A recent NewDay USA survey found 49% of veterans say homeownership is currently out of reach, even though the Veterans Affairs home loan benefit has existed for over 80 years and can allow buyers to put zero money down.
The weight of that gap is plain in the survey: many respondents guessed they would need to save somewhere between $10,000 and $19,900 before they could buy a home, a sum that reflects a deep misunderstanding of what the VA benefit can, and cannot, require.
The VA loan program offers features that directly undercut those assumptions. VA loans typically do not require private mortgage insurance, even with low or no money down; the Department of Veterans Affairs also says there can be limits on the types of closing costs buyers have to pay. By contrast, NewDay USA notes conventional-loan borrowers can face private mortgage insurance bills of $100 to $300 a month until they reach 20% equity.
Context helps explain why the benefit sits unused at scale. Created more than eight decades ago to make housing affordable for service members returning to civilian life, the VA home loan has long allowed qualifying borrowers to avoid a conventional 20% down payment barrier. For some active-duty service members and qualifying reservists, Basic Allowance for Housing and Basic Allowance for Subsistence—both non-taxable—may count toward income qualification on a VA loan, easing the path to approval for buyers who depend on those allowances.
The tension is between a program designed to lower cost barriers and persistent perceptions that a large cash cushion is required. The survey shows many veterans are planning for the cash needs of a conventional purchase—savings in the $10,000-to-$19,900 range—rather than the realities of a VA loan. That misalignment suggests information, not money, is the chief obstacle: veterans who assume they must save for years may never begin the home search that, in many cases, their benefit already makes possible.
There are real limits and conditions to the VA benefit: not every closing cost is covered, eligibility rules still apply, and lenders must verify income and credit.
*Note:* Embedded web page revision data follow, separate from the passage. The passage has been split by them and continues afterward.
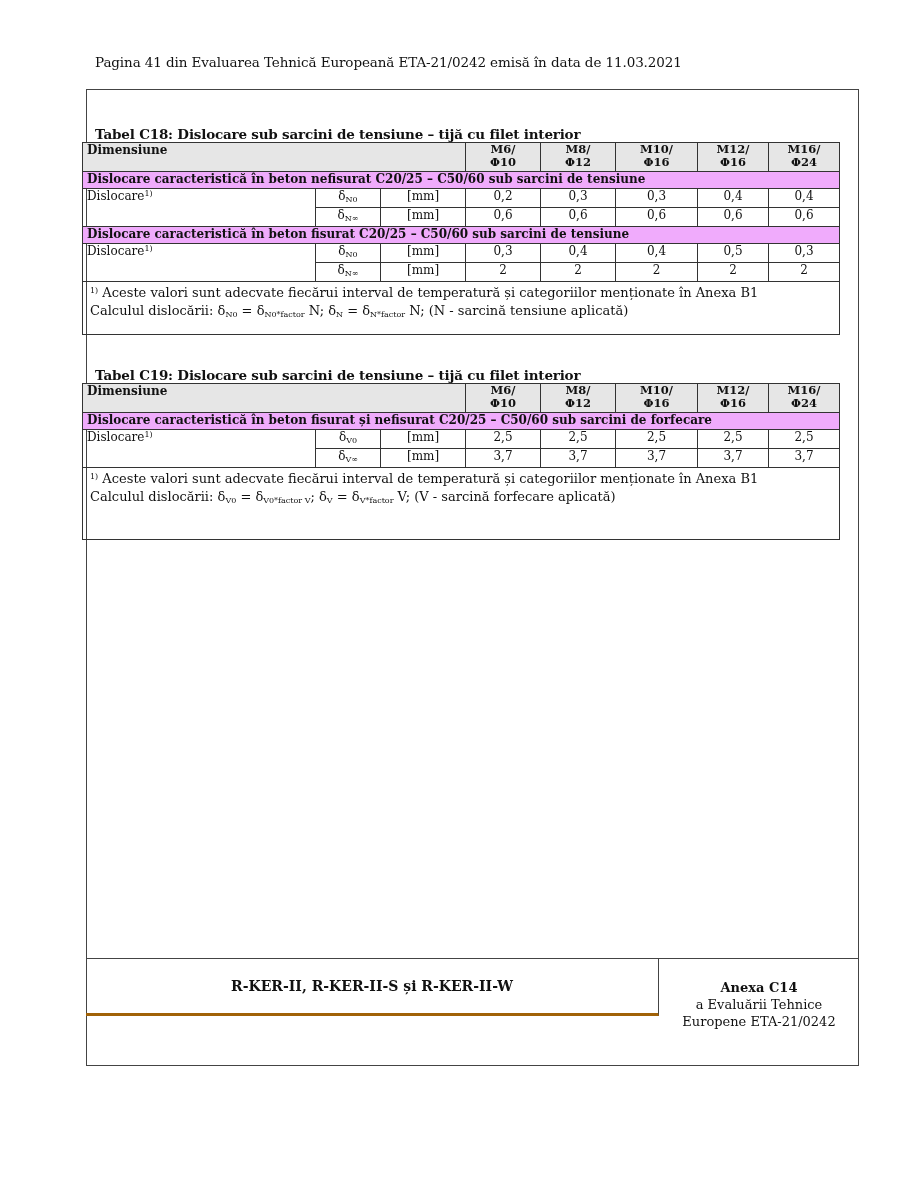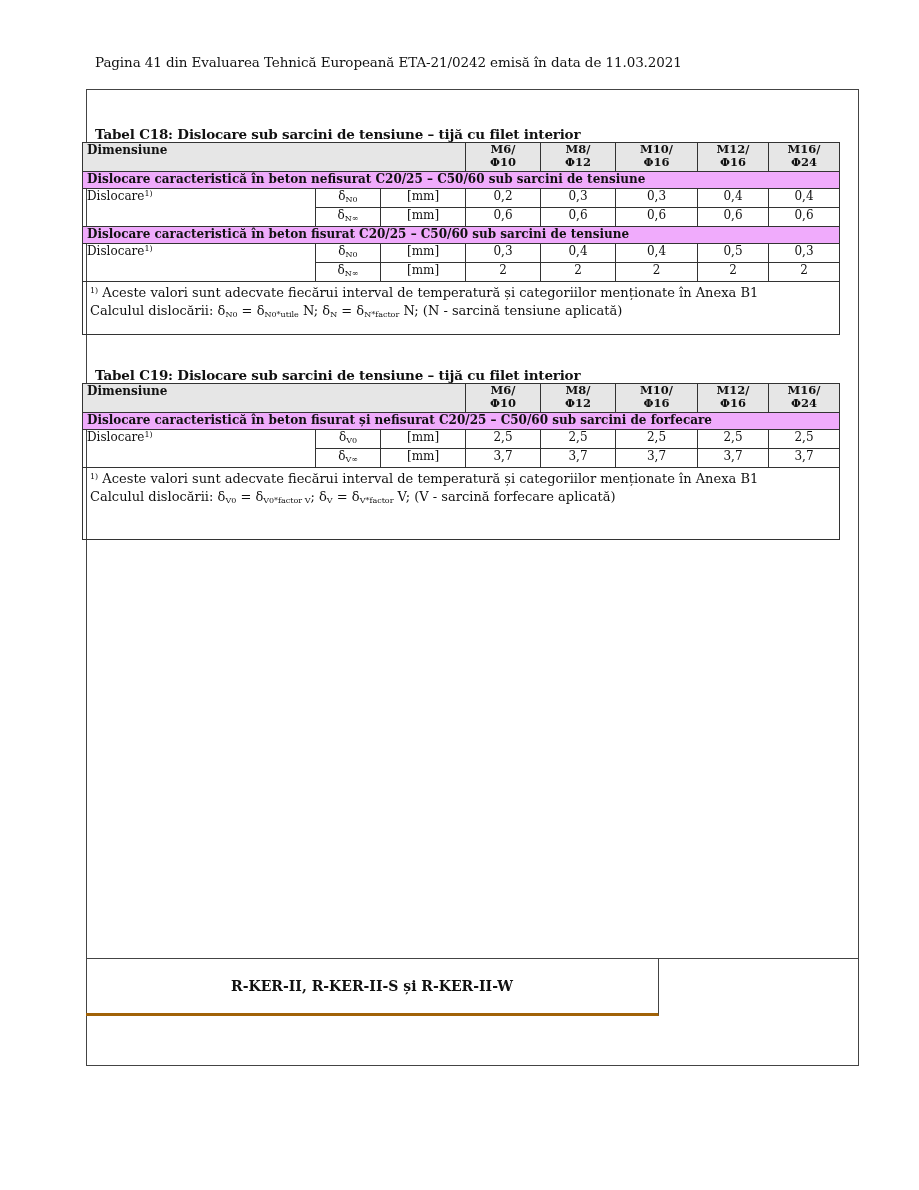--- a/index.html
+++ b/index.html
@@ -99,7 +99,7 @@
   <tr>
     <td colspan="8" class="notes" style="height:48px;">
       <div><sup>1)</sup><span> Aceste valori sunt adecvate fiecărui interval de temperatură și categoriilor menționate în Anexa B1</span></div>
-      <div><span>Calculul dislocării: </span><span>δ</span><sub>N0</sub><span> = </span><span>δ</span><sub>N0*utile</sub><span> N; </span><span>δ</span><sub>N</sub><span> = </span><span>δ</span><sub>N*factor</sub><span> N; (N - sarcină tensiune aplicată)</span></div>
+      <div><span>Calculul dislocării: </span><span>δ</span><sub>N0</sub><span> = </span><span>δ</span><sub>N0*factor</sub><span> N; </span><span>δ</span><sub>N</sub><span> = </span><span>δ</span><sub>N*factor</sub><span> N; (N - sarcină tensiune aplicată)</span></div>
     </td>
   </tr>
 </tbody>

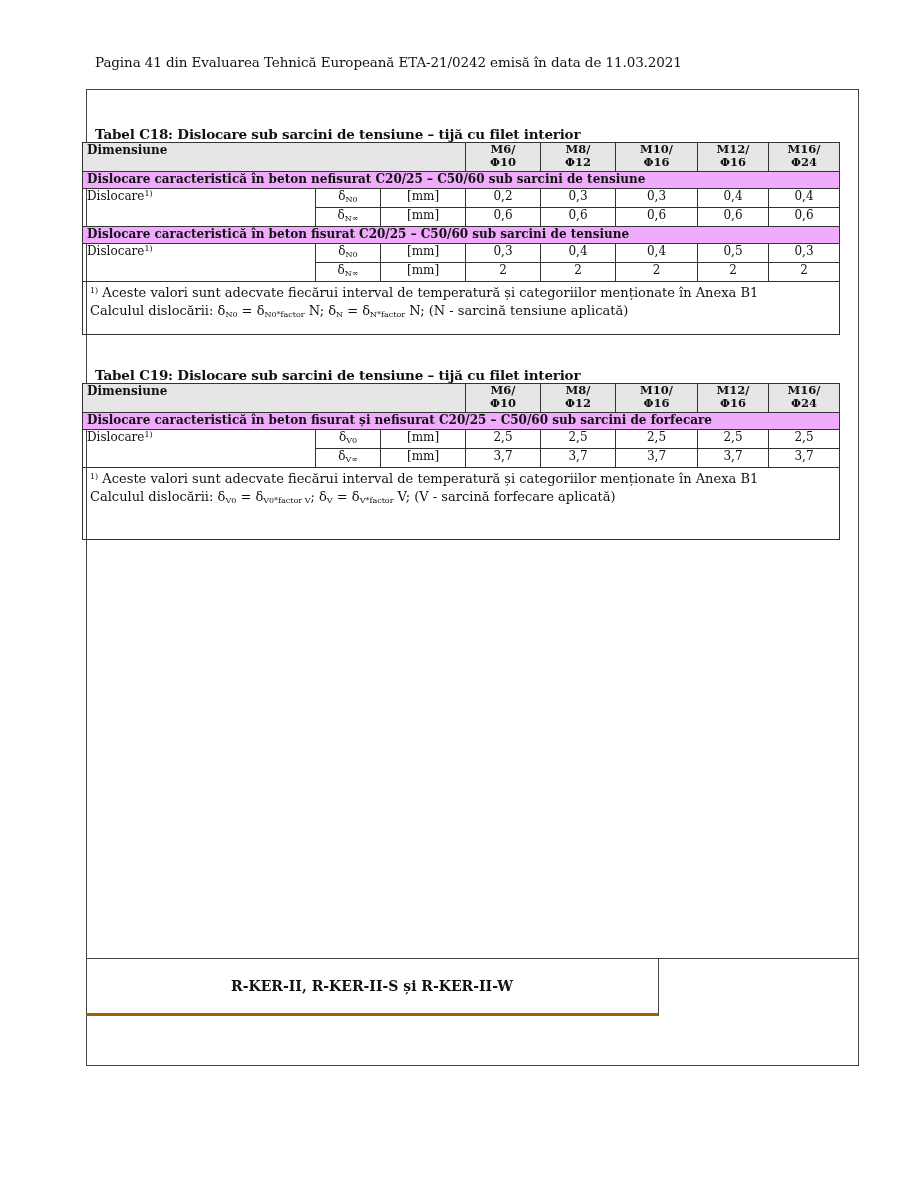--- a/index.html
+++ b/index.html
@@ -159,6 +159,11 @@
 
 <div class="footer-box">
   <div class="fb-left-top">R-KER-II, R-KER-II-S și R-KER-II-W</div>
+  <div class="fb-right">
+    <div class="b">Anexa C14</div>
+    <div>a Evaluării Tehnice</div>
+    <div>Europene ETA-21/0242</div>
+  </div>
 </div>
 
 </body></html>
But the difference matters. Where a conventional borrower might budget monthly for private mortgage insurance until reaching 20% equity, a VA borrower generally avoids that ongoing cost. Where a conventional purchase typically calls for substantial down payment savings, a VA loan can allow qualified buyers to close with zero down.
The practical next step for veterans who feel priced out is straightforward and immediate: get accurate information from a trusted lender. Lenders can explain whether BAH and BAS count for a given applicant, whether specific closing costs will apply, and how a VA-backed loan would compare with a conventional mortgage for their household. That conversation will not change the market, but it often changes an individual’s calculus about whether to keep renting or start shopping.
The conclusion is clear: much of the va home loan program unused is not the result of a broken benefit but of persistent misconceptions about what the benefit requires. With basic outreach and lender guidance, many veterans who now consider homeownership out of reach could discover they qualify for a mortgage that avoids down payment and private mortgage insurance—turning what looks like a distant goal into something within reach.